= Northern Chamber Orchestra =

Chamber Orchestra based in Manchester

The Northern Chamber Orchestra (NCO) is a British chamber orchestra based in Manchester, England. Established in 1967, the orchestra gives concerts at The Kings' School, Macclesfield and The Stoller Hall, Manchester as well as a Christmas concert at Tatton Park, Knutsford and one-off engagements around the country. They are also currently the resident orchestra for the Buxton Festival.

==History==
The NCO was founded in 1967, and gave its concerts at The Heritage Centre in Macclesfield. Diana Cummings was leader and soloist of the NCO for 10 years, from 1975 to 1985. From 1985 to 2022, the NCO's musical director and leader was Nicholas Ward. David Ellis served as the NCO's artistic director and composer-in-residence from 1986 until the mid-1990's.

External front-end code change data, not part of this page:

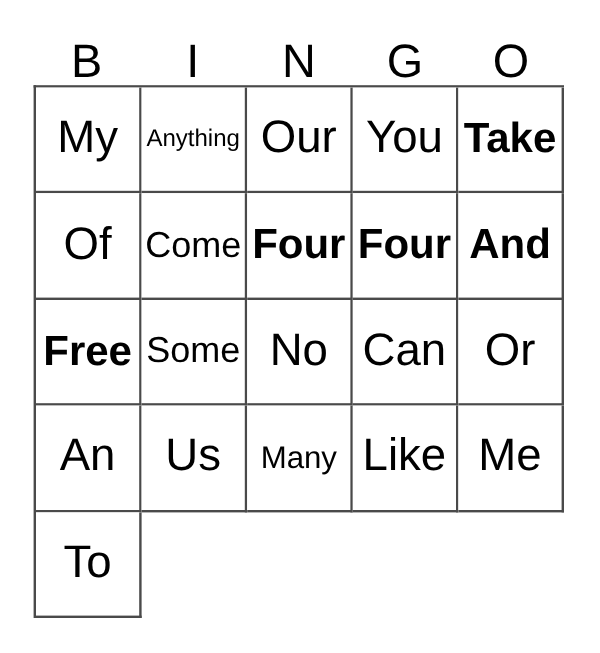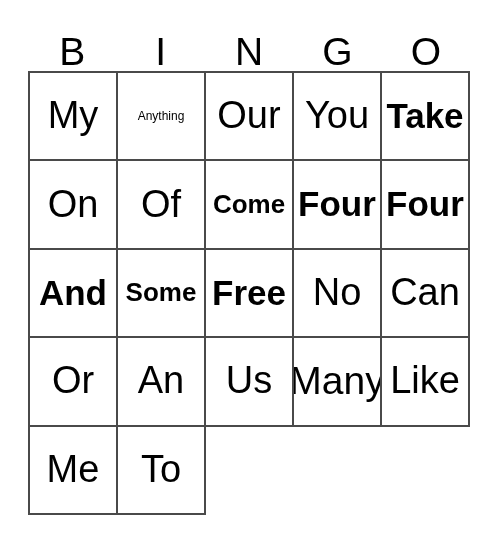--- a/index.html
+++ b/index.html
@@ -116,7 +116,7 @@
         <span class="cell-text sz-xl">My</span>
       </div>
       <div class="cell">
-        <span class="cell-text sz-xs" style="font-size: 12px;">Anything</span>
+        <span class="cell-text sz-xs" style="font-size: 20px;">Anything</span>
       </div>
       <div class="cell">
         <span class="cell-text sz-xl">Our</span>

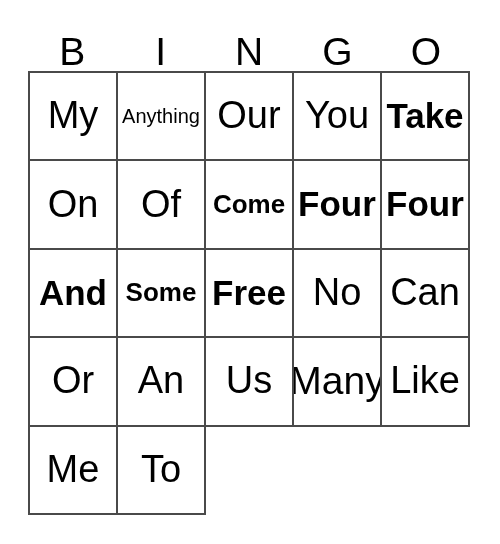--- a/index.html
+++ b/index.html
@@ -128,9 +128,6 @@
         <span class="cell-text sz-lg">Take</span>
       </div>
       <div class="cell">
-        <span class="cell-text sz-xl">On</span>
-      </div>
-      <div class="cell">
         <span class="cell-text sz-xl">Of</span>
       </div>
       <div class="cell">

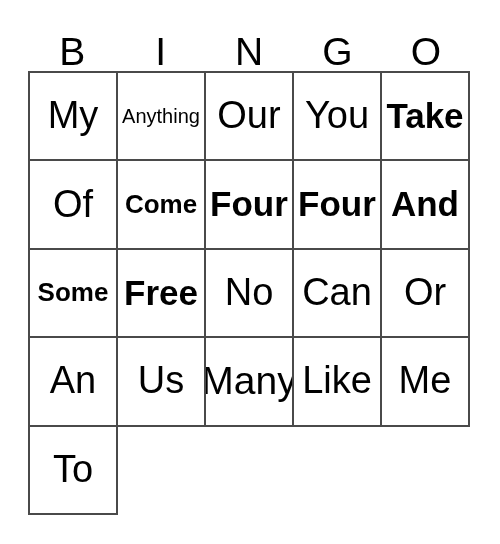--- a/index.html
+++ b/index.html
@@ -85,7 +85,7 @@
   .sz-xl  { font-size: 38px; }
   .sz-lg  { font-size: 35px; font-weight: bold; }
   .sz-md  { font-size: 39px; }
-  .sz-sm  { font-size: 26px; font-weight: bold; }
+  .sz-sm  { font-size: 30px; }
   .sz-xs  { font-size: 21px; }
 </style>
 </head>

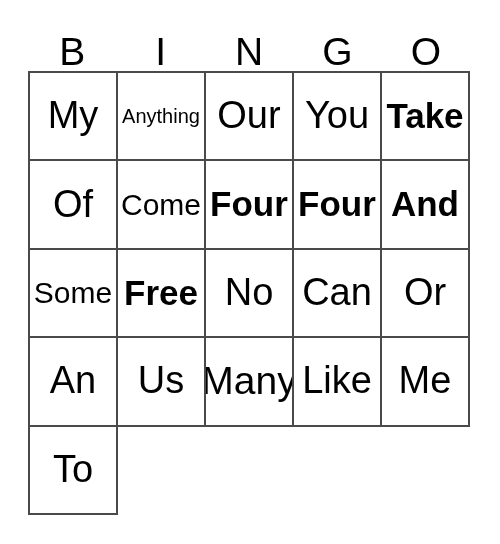--- a/index.html
+++ b/index.html
@@ -143,10 +143,10 @@
         <span class="cell-text sz-lg">And</span>
       </div>
       <div class="cell">
-        <span class="cell-text sz-sm">Some</span>
+        <span class="cell-text sz-lg">Free</span>
       </div>
       <div class="cell">
-        <span class="cell-text sz-lg">Free</span>
+        <span class="cell-text sz-sm">Some</span>
       </div>
       <div class="cell">
         <span class="cell-text sz-xl">No</span>

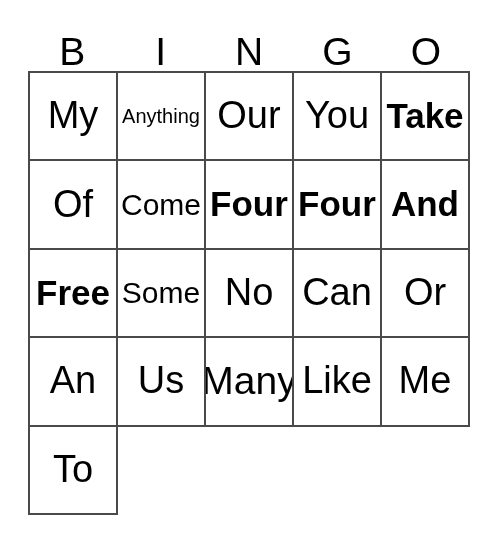--- a/index.html
+++ b/index.html
@@ -84,7 +84,7 @@
   
   .sz-xl  { font-size: 38px; }
   .sz-lg  { font-size: 35px; font-weight: bold; }
-  .sz-md  { font-size: 39px; }
+  .sz-md  { font-size: 26px; }
   .sz-sm  { font-size: 30px; }
   .sz-xs  { font-size: 21px; }
 </style>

In 2022, the NCO announced the relocation of its concerts from The Heritage Centre to The Kings' School. In July 2024, the NCO announced the appointments of Zöe Beyers as its next music director and of Sarah Brandwood-Spencer as its new associate director.

The orchestra has recorded commercially for the Naxos label, including works by composers such as Joseph Haydn, Wolfgang Amadeus Mozart and Georg Philipp Telemann.